» **BRIEF**:
Beneath this instruction is a block of data; output from it exactly the lines that run from the one containing "Netto Płytka Gresowa" through the one containing "tax: 23% = 705.54 -> 23% = 779.25", inclusive.

» **AVAILABLE DATA**:

--

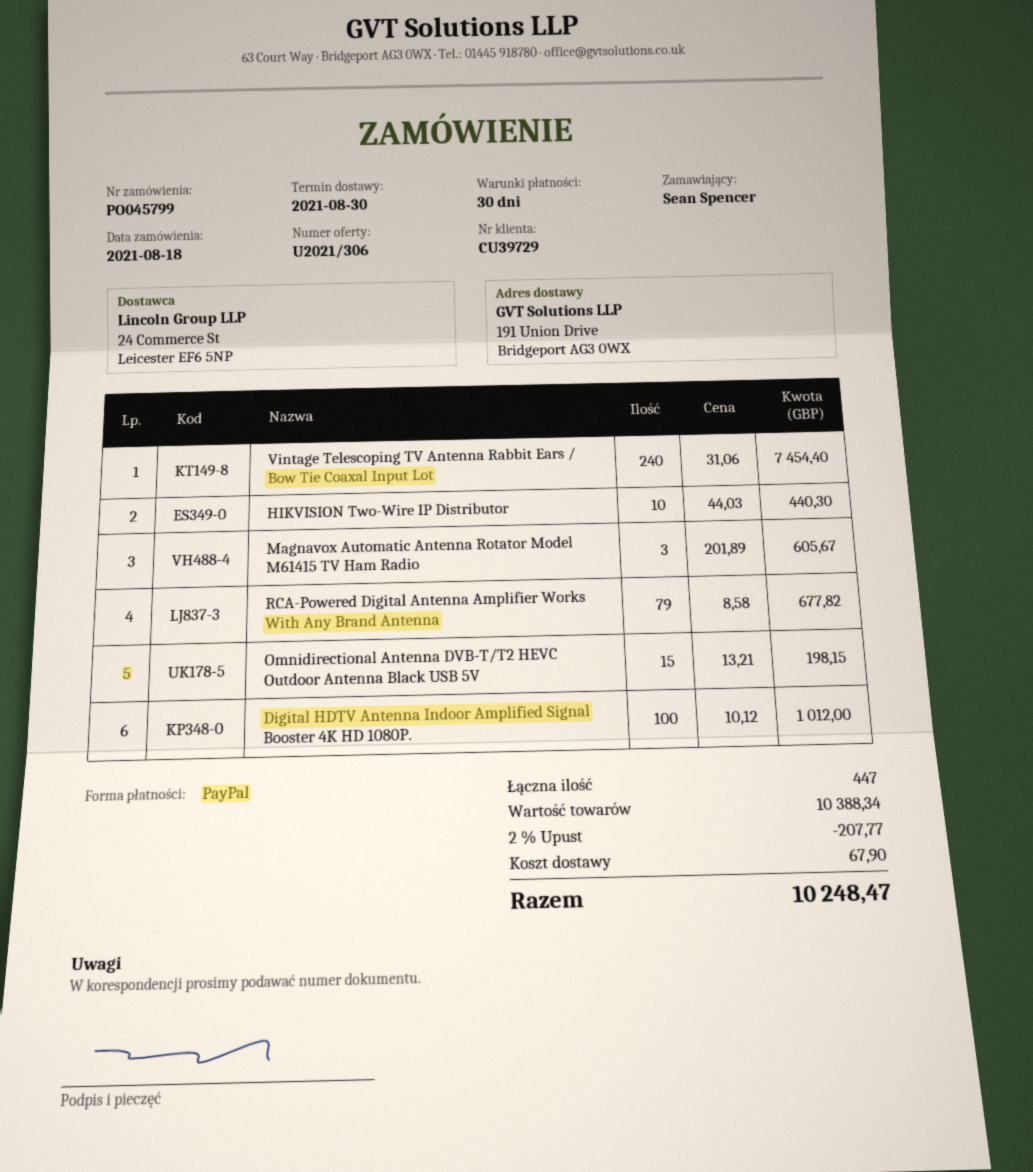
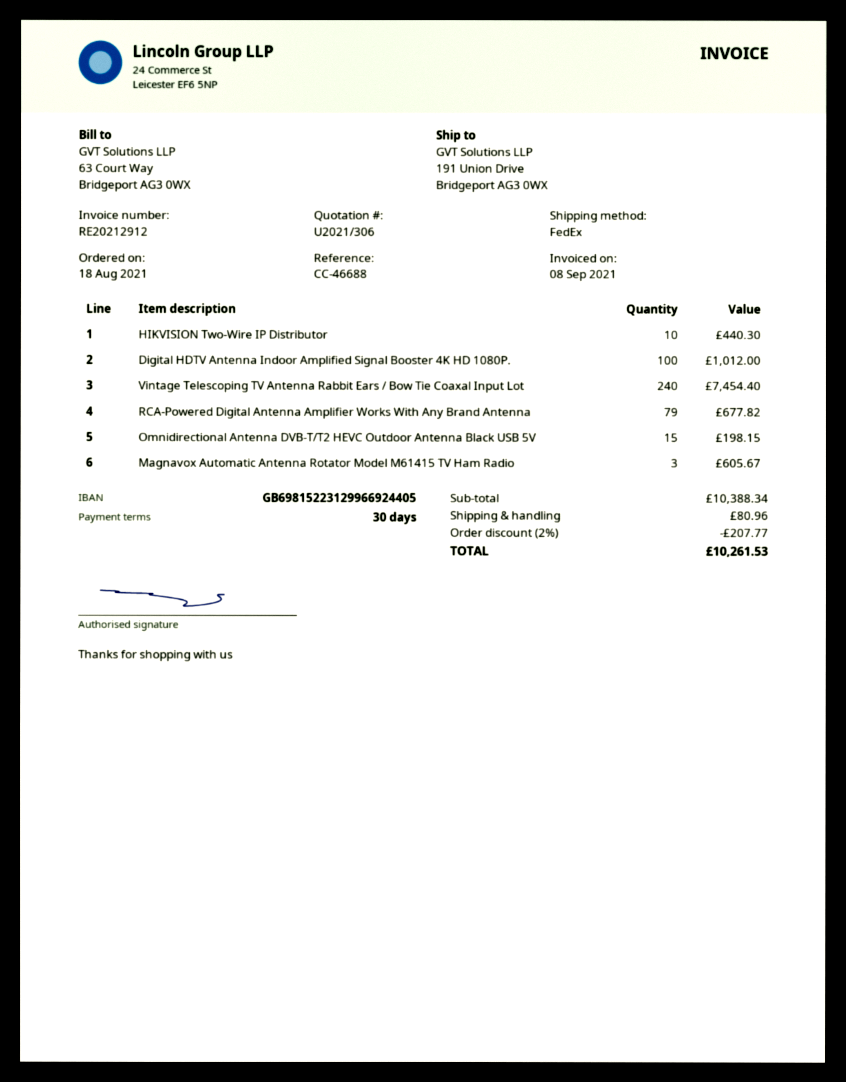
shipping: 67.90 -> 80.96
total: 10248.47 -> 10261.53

--

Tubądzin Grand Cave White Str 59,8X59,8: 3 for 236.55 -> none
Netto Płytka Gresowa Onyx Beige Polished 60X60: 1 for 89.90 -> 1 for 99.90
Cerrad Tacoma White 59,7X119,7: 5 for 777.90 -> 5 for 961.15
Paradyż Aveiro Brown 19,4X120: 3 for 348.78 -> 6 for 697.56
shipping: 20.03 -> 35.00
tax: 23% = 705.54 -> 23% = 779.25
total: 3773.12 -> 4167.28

--

» **SOLUTION TO THIS PROBLEM**:
Netto Płytka Gresowa Onyx Beige Polished 60X60: 1 for 89.90 -> 1 for 99.90
Cerrad Tacoma White 59,7X119,7: 5 for 777.90 -> 5 for 961.15
Paradyż Aveiro Brown 19,4X120: 3 for 348.78 -> 6 for 697.56
shipping: 20.03 -> 35.00
tax: 23% = 705.54 -> 23% = 779.25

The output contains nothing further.